La nouvelle de cette exécution jeta le découragement dans l’armée des rebelles. Pressé entre Métellus et le consul Antoine, Catilina, après avoir longtemps refusé le combat, l’accepta enfin contre Antoine, son ancien ami, qui le poursuivait mollement, et qui lui eut peut-être ménagé une retraite. Mais Cicéron avait entouré son collègue de lieutenants dévoués à la cause de Rome. Le jour de l’action, Antoine ayant été saisi d’un accès de goutte, vrai ou feint, l’un d’eux prit le commandement. On sait comment se termina cette lutte, si admirablement racontée par Salluste.

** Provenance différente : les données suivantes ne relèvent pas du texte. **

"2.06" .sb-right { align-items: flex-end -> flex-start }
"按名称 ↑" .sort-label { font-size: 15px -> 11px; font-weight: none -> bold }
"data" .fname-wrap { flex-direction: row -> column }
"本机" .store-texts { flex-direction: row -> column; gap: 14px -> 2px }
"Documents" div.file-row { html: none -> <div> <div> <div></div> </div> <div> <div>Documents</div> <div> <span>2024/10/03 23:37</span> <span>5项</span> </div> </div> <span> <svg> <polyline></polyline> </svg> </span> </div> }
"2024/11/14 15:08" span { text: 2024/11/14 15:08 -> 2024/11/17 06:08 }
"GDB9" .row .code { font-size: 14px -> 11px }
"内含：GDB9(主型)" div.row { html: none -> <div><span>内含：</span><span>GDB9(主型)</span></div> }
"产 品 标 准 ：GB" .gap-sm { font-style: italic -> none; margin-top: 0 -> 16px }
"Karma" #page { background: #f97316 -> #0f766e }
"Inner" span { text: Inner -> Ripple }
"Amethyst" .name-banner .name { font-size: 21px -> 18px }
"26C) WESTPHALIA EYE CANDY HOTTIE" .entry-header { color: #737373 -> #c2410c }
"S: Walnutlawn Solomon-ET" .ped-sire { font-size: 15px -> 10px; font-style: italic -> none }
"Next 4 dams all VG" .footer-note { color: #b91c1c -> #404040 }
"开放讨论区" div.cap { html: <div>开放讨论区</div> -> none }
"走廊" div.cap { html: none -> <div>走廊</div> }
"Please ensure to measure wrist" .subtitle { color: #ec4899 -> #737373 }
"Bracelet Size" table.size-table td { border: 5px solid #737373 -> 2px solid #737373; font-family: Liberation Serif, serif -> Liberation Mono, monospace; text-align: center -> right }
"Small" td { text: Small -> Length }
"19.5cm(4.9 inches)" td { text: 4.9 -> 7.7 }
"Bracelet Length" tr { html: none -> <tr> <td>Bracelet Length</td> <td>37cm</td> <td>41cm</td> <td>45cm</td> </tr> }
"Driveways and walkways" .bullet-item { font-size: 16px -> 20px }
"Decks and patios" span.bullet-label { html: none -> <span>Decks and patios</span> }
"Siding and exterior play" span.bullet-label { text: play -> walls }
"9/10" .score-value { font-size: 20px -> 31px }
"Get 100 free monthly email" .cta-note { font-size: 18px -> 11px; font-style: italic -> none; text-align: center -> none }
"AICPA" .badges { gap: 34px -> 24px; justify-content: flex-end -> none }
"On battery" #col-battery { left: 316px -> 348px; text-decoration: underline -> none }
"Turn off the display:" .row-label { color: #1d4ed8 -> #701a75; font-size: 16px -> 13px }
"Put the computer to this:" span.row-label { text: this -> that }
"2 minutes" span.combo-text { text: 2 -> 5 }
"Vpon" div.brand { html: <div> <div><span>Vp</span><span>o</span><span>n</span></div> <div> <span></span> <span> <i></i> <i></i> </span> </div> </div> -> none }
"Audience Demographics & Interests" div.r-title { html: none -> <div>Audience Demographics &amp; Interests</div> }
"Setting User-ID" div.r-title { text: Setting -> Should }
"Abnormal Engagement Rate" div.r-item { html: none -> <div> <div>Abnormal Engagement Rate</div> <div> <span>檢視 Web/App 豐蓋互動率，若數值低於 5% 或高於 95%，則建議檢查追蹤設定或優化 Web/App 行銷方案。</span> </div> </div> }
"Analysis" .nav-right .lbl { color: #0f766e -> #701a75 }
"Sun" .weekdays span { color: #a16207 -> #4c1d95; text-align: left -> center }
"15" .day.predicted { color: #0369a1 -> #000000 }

Avec cette grande affaire finit le consulat de Cicéron. Il lui restait à le résigner, suivant l’usage, devant le peuple assemblé, dans un discours où serait retracée sa conduite, et suivi du serment qu’il avait observé les lois. On s’attendait qu’après une telle année, et de la part d’un tel orateur, la harangue répondrait à la grandeur des circonstances. Mais César, alors préteur, et Métellus, un des nouveaux tribuns, s’opposèrent violemment à ce qu’il la prononçât. « Celui qui avait fait mettre à mort des citoyens romains sans les entendre ne devait pas, disaient-ils, avoir le droit de parler pour lui-même. » Ils firent placer leurs siéges sur la tribune aux harangues, pour l’empêcher d’y monter. Puis, croyant lui tendre un piége, et le placer dans l’alternative d’un parjure ou d’un aveu embarrassant, ils lui permirent de venir à la tribune, à la seule condition d’y prononcer la formule ordinaire, et d’en descendre aussitôt. Mais cette intrigue, en nous privant d’un beau discours, nous a valu un plus beau serment. Cicéron parut à la tribune ; et quand tout le monde eut fait silence : Je jure, dit-il en élevant sa voix noble et sonore, je jure que j’ai sauvé la république. Transportée par ce serment d’une forme si nouvelle, l’assemblée s’écria qu’il avait juré la vérité, et l’accompagna jusque chez lui avec de bruyantes acclamations.

Peu de temps après, le consulaire Gellius demanda pour Cicéron la couronne civique ; et la voix du peuple confirma le nom que lui avaient décerné Catulus et Caton, l’un dans le sénat, l’autre dans les comices, le nom de Père de la patrie ; titre si glorieux, que la flatterie l’attacha, dans la suite, à la dignité impériale, mais que Rome libre, suivant l’expression de Juvénal, n’a donné qu’au seul Cicéron.

Toutes les villes de l’Italie suivirent l’exemple de Rome ; on lui rendit partout des honneurs extraordinaires ; et Capoue, se plaçant sous son patronage, lui fit élever une statue dorée.

De tels hommages contrastaient singulièrement avec les froids éloges donnés à son collègue Antoine, dont la conduite molle avait été si suspecte. Le sénat se borna à le féliciter d’avoir retiré sa confiance à ses anciens amis, c’est-à-dire, le loua de n’avoir pas à l’accuser.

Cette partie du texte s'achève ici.